If you know the counts behind the proportions you might consider a binomial model. If the proportions are continuous (not based on counts), a model based on a beta-distribution or a quasi-binomial model might be appropriate.
If this is all too far from what you know or understand you may have a look at the logit-transformation.
It always amuses me that someone will tell you how to do something rather than warn you that in doing so you are doing something unnecessary and – if you omit outliers – something that falsifies your results!

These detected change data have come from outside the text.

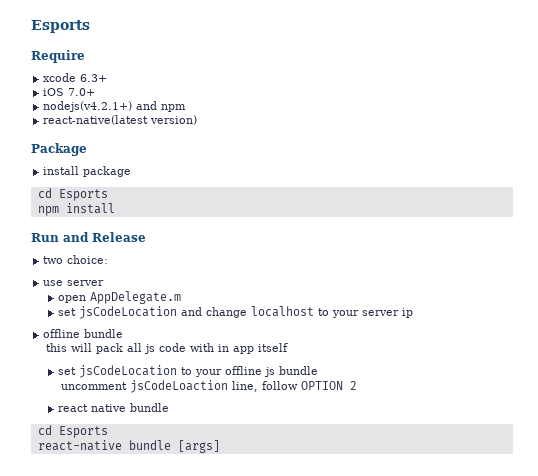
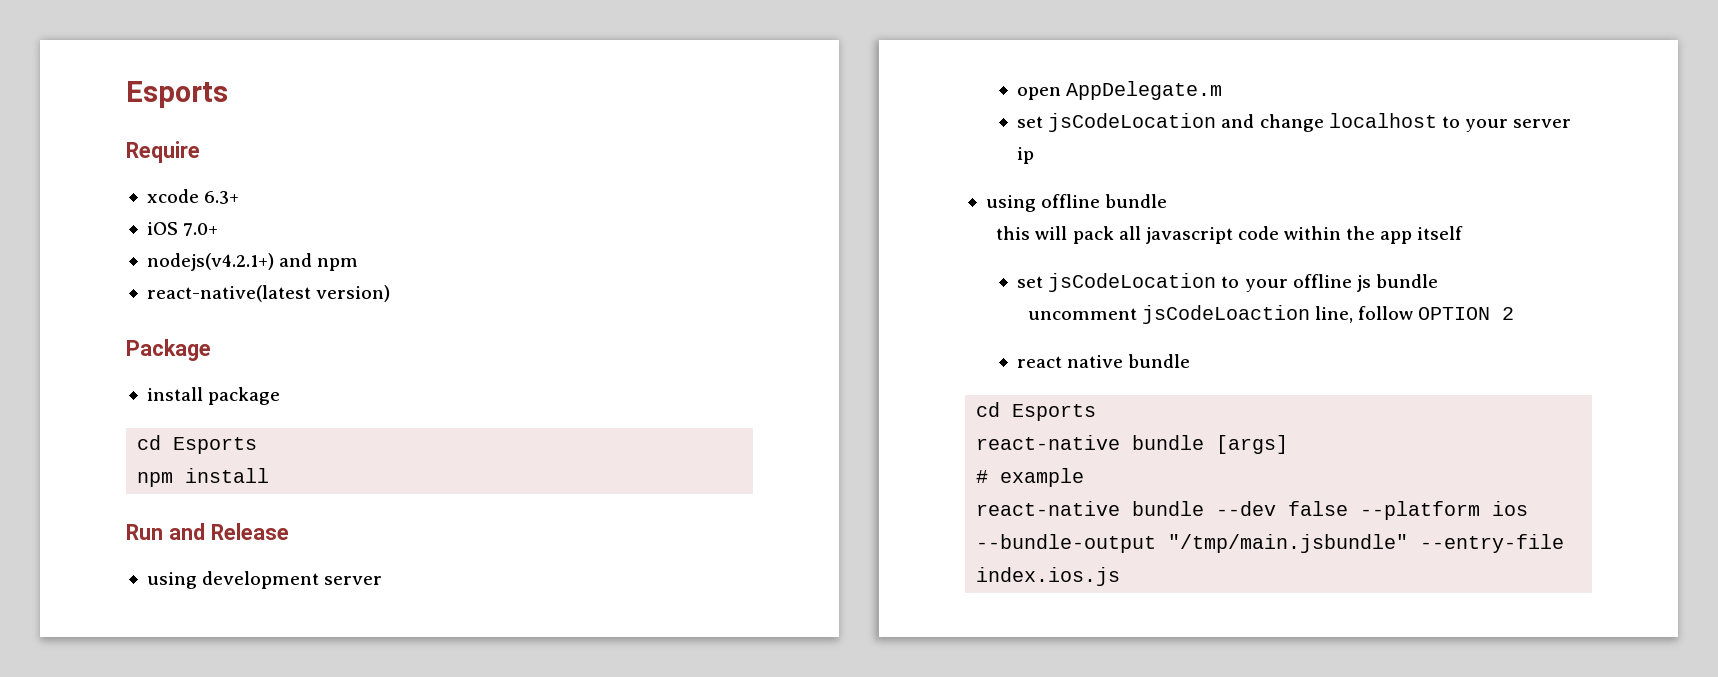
- two choice:
- use server
+ using development server
- offline bundle
+ using offline bundle
- this will pack all js code with in app itself
+ this will pack all javascript code within the app itself
+ # example
+ react-native bundle --dev false --platform ios --bundle-output "/tmp/main.jsbundle" --entry-file index.ios.js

Can I ask you why you feel that your data should be transformed? This might elicit some more directly useful answers.
The trouble with the answers of Seyyed Amir Yasin Ahmadi and s. Rama Gokula Krishnan is that they are blind to two pieces of information that are critically important :
1. We don't know the data generation process. There are so many processes, univariate and multivariate, that can result in data expressed as percentages that I can't even begin to enumerate them. But without knowing what the process is we cannot begin to decide whether a transformation is needed and, if so, what it is.
2. We do not know the research question. There is no point in transforming a variable if this loses your ability to calculate a meaningful measure of effect size, for example. On the other hand, some measures of effect size are better expressed in log units.
Can I elevate this to the status of a general rule of data anallysis?
Do not ask "how do I do this" before you have answered the question of "Is this what I should do?"